Last week, the Atlantic Monthly performed its version of trolling for pageviews with "The Cheapest Generation: Why Millennials aren’t buying cars or houses, and what that means for the economy."
The structure of the story is fairly typical: Ask the question ("Why aren't Millennials spending?"); reject the most obvious answer ("Because they have been severely hit by under- and unemployment and have crazy student debt loads and are mirroring the rest of the population in terms of curbing consumerism."); postulate that there is some giant generational shift that rejects the behavior of its forebears:
It’s highly possible that a perfect storm of economic and demographic factors—from high gas prices, to re-urbanization, to stagnating wages, to new technologies enabling a different kind of consumption—has fundamentally changed the game for Millennials. The largest generation in American history might never spend as lavishly as its parents did—nor on the same things.

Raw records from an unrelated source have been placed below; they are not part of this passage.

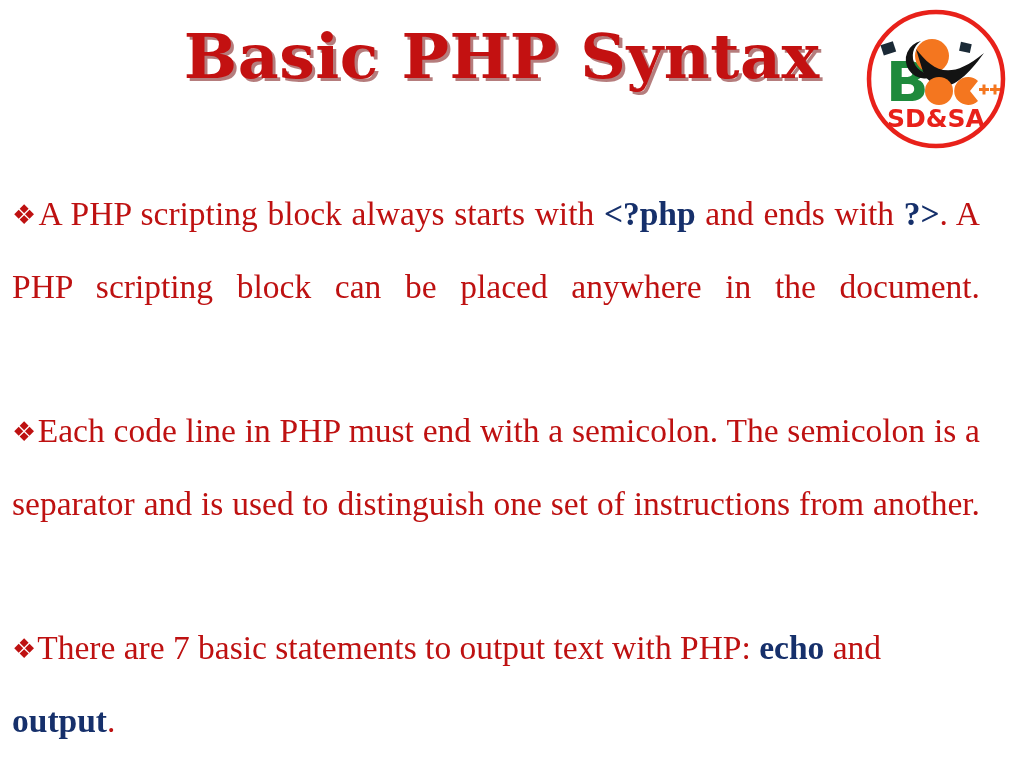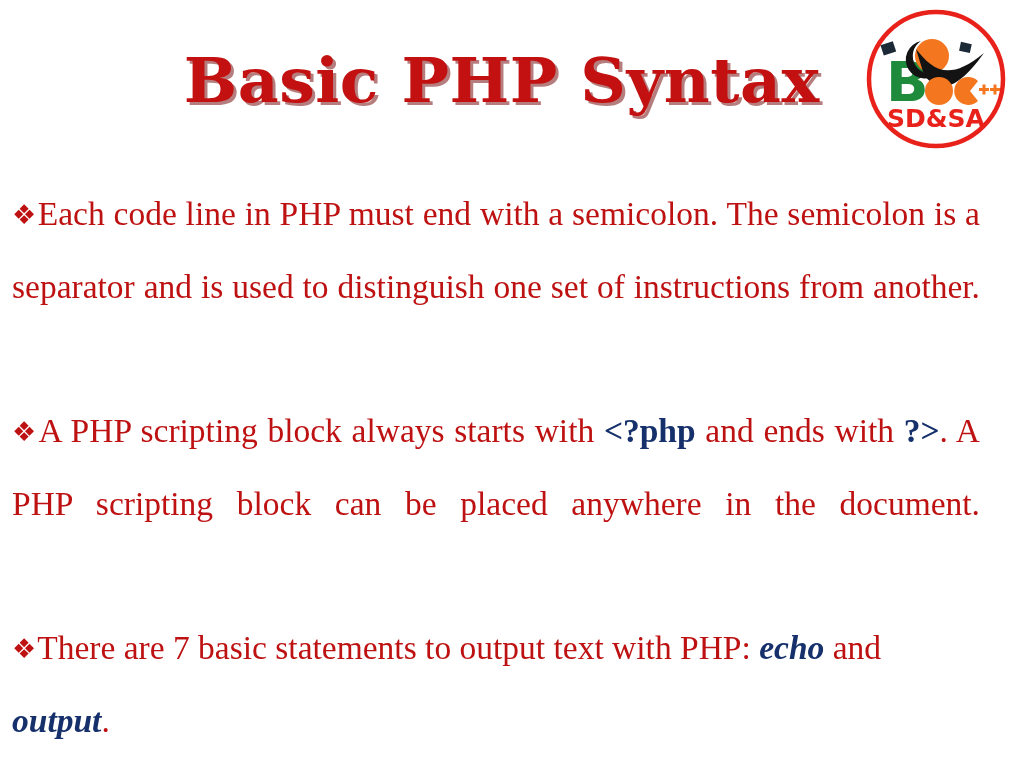"Basic PHP Syntax" .title-bar { align-items: flex-end -> flex-start }
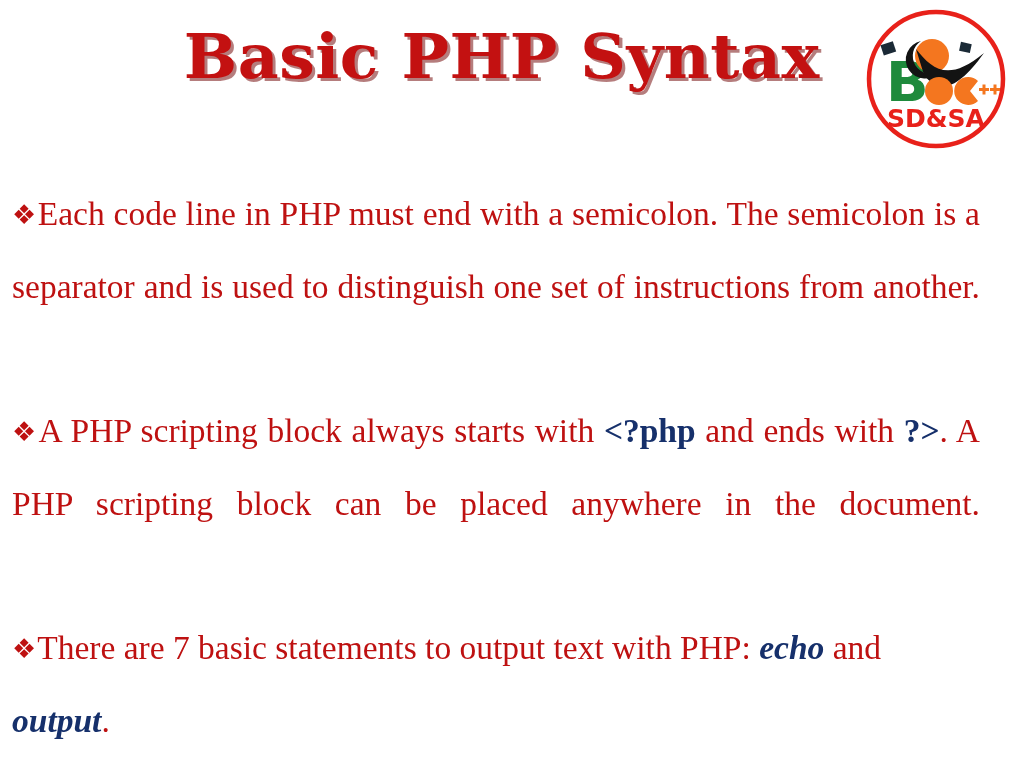"❖Each code line in PHP" p.bullet-block { order: before "❖A PHP scripting block always" -> after "❖A PHP scripting block always" }
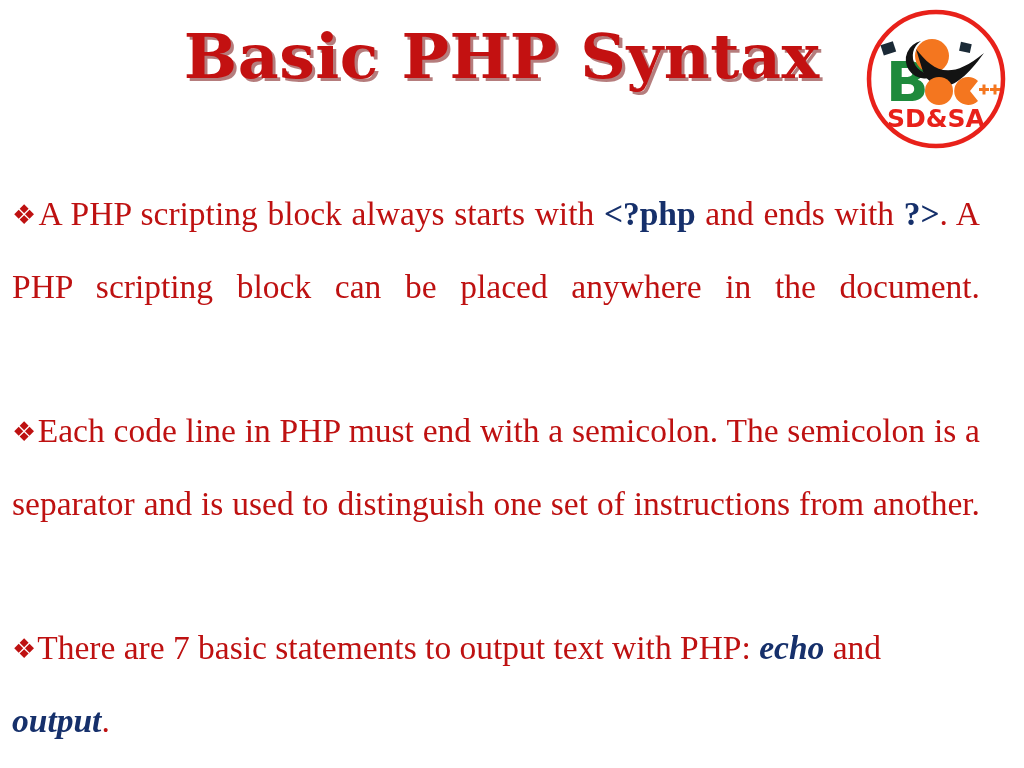"echo" .kw { font-style: italic -> none }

Or it's highly possible that these folks observed the same thing that Zillow did. Per the Atlantic Wire last week: "Millennial Homeowners Are Especially Screwed." Why so screwed:
48 percent of mortgage borrowers younger than 40 are currently underwater. It's 39 percent among those who are 20-24 years old; 48 percent for the 25-29 cohort; and 51 percent for the 30-34 demographic
Being underwater means the financial penalty goes well beyond "I am paying more for this house than the market says it is worth."
It means that you have no opportunity to get out of your current mortgage and into one with a better interest rate, so you end up paying even more on the house that's worth less. It means you can't sell unless you're prepared to empty out your savings account and bring money to the table for closing. (Which is what we had to do. And it suuuuuuuuuuucks.) It means the cost of getting out of the bind you're in is often way out of reach -- no better loans, no chance to relocate for a better job -- and so you're stuck, literally and financially.
If you're just out of school, you're employed and you're building a career, why would you risk that?
Twentysomethings aren't buying houses because they're into New Urbanism. They're holding back because they've lived through the last decade and paid attention. And good for them.